Making things for himself – with his best friend – is what Ive is going to do now. But what exactly? He and Newson gave me an early hint when I first met them together in 2013 in Cupertino. They wanted to show off a carefully curated collection of their favourite "stuff" that would be sold at auction, with the proceeds going to (RED), the charity set to raise funds to help eliminate HIV/AIDS.
There was a Leica Digital Rangefinder camera, "which has the minimum number of buttons", and a Range Rover with red accents in the metal exterior and leather interior "because the Range Rover is one of the very few cars that has stayed true to its essence". Also, desks, desk lamps, chairs, pens and watches (analogue, surprisingly, not smart ones like the Apple Watch). It is these things – luxury goods – that Ive will craft next. Be afraid, Louis Vuitton.
What will Ive’s legacy at Apple be? He has not said yet – and perhaps his natural modesty means he never will – but it’s clear to me from his interviews what it is. To have proven that consumers are not the price-obsessed philistines they are often assumed to be.

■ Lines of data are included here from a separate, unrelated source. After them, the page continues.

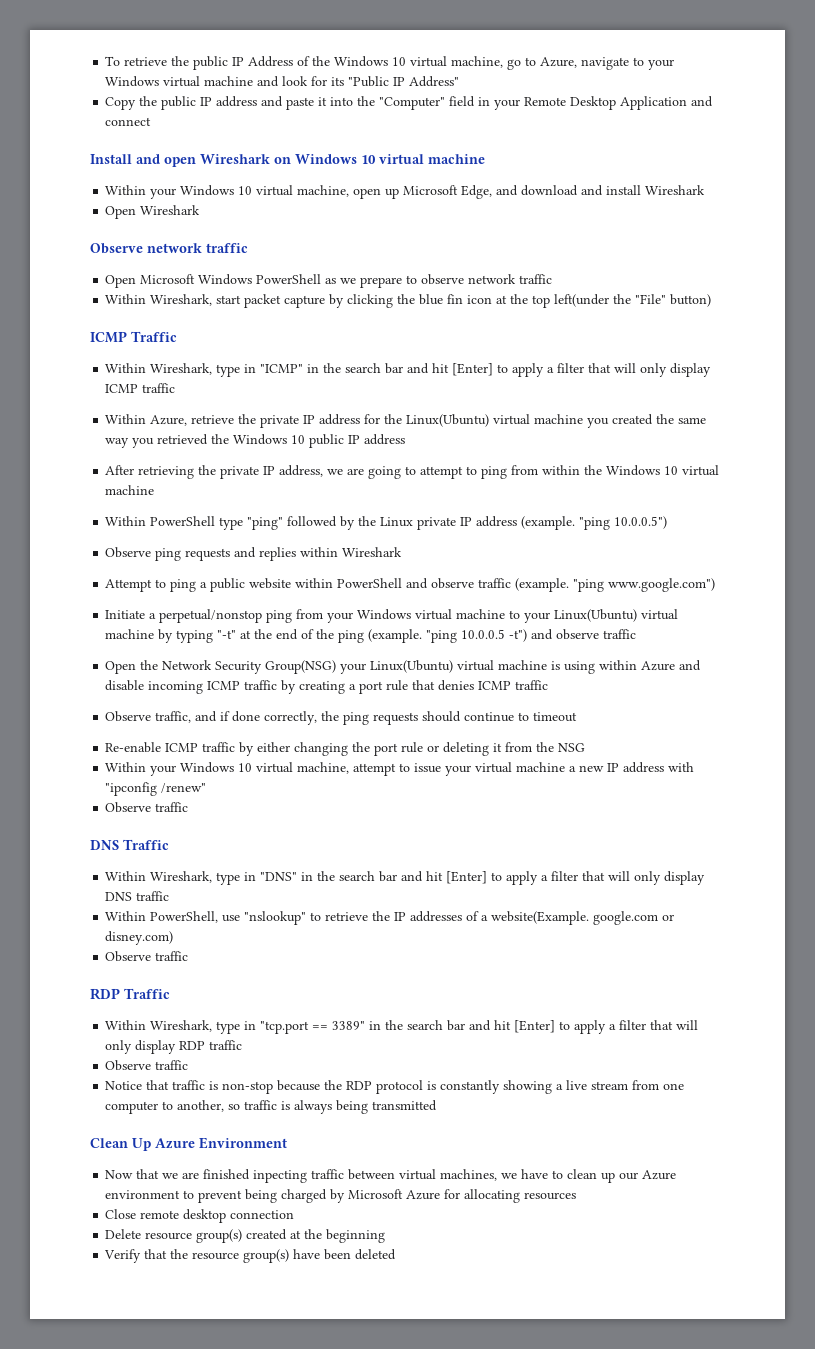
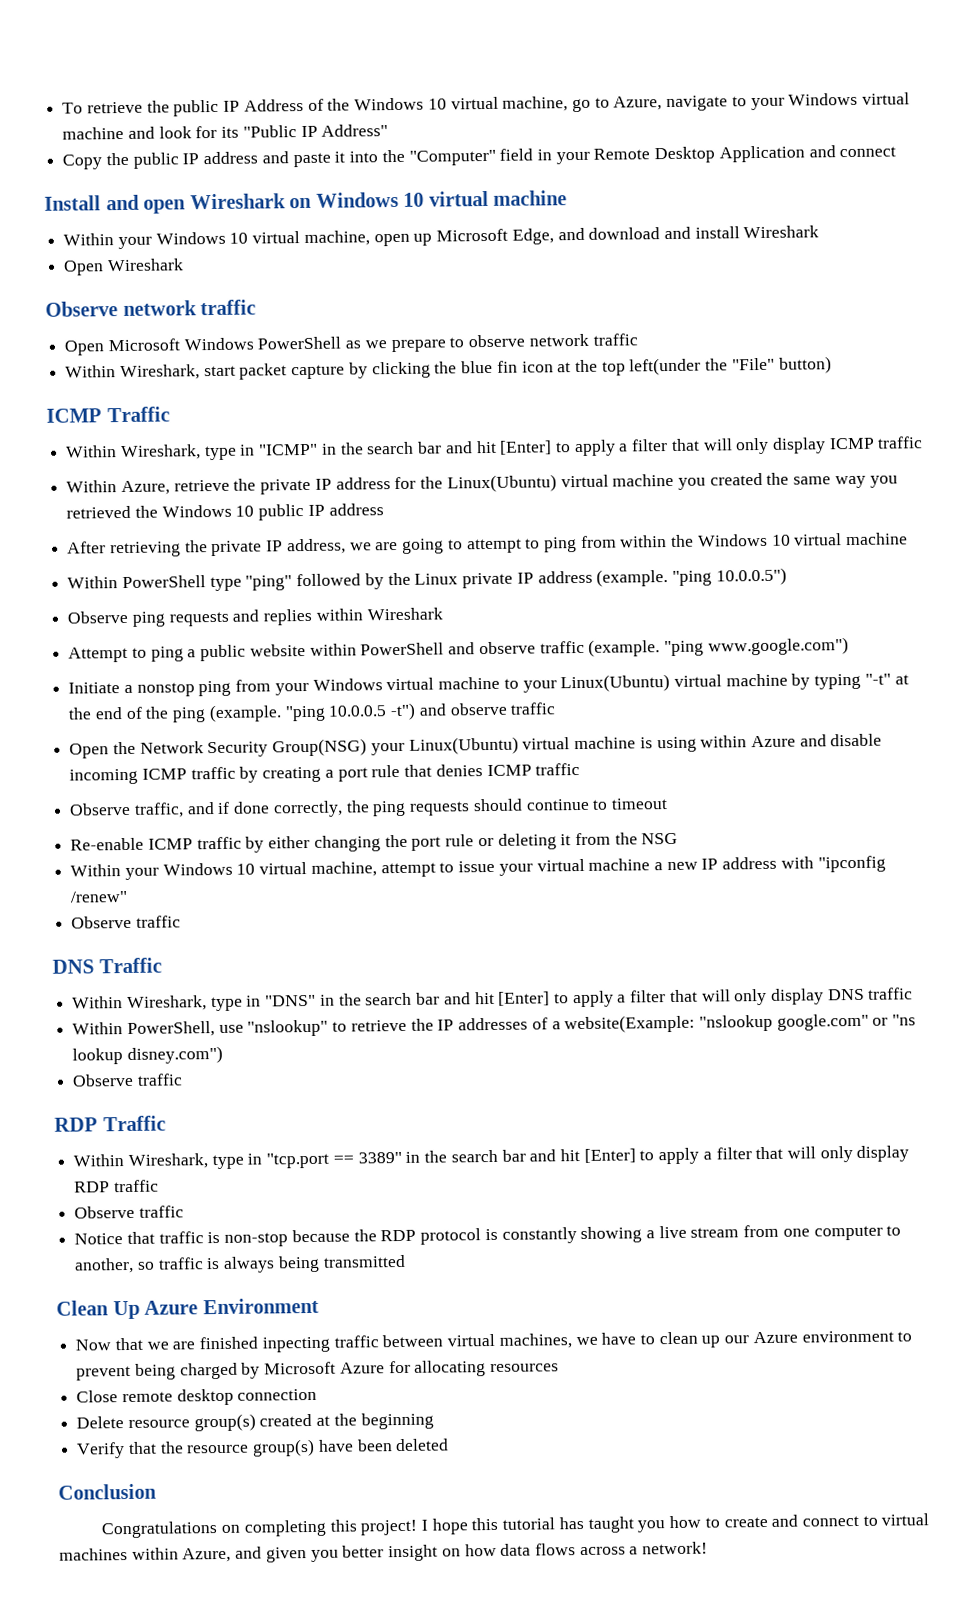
- Initiate a perpetual/nonstop ping from your Windows virtual machine to your Linux(Ubuntu) virtual machine by typing "-t" at the end of the ping (example.
+ Initiate a nonstop ping from your Windows virtual machine to your Linux(Ubuntu) virtual machine by typing "-t" at the end of the ping (example.
- Within PowerShell, use "nslookup" to retrieve the IP addresses of a website(Example. google.com or disney.com)
+ Within PowerShell, use "nslookup" to retrieve the IP addresses of a website(Example: "nslookup google.com" or "ns lookup disney.com")
+ Conclusion
+ Congratulations on completing this project! I hope this tutorial has taught you how to create and connect to virtual machines within Azure, and given you better insight on how data flows across a network!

"We’re surrounded by anonymous, poorly made objects. It’s tempting to think it’s because the people who use them don’t care – just like the people who make them. But what we’ve shown is that people do care," he told me.
"It’s not just about aesthetics. They care about things that are thoughtfully conceived and well made. We make and sell a large number of – hopefully – beautiful, well-made things. Our success is a victory for purity, integrity – for giving a damn."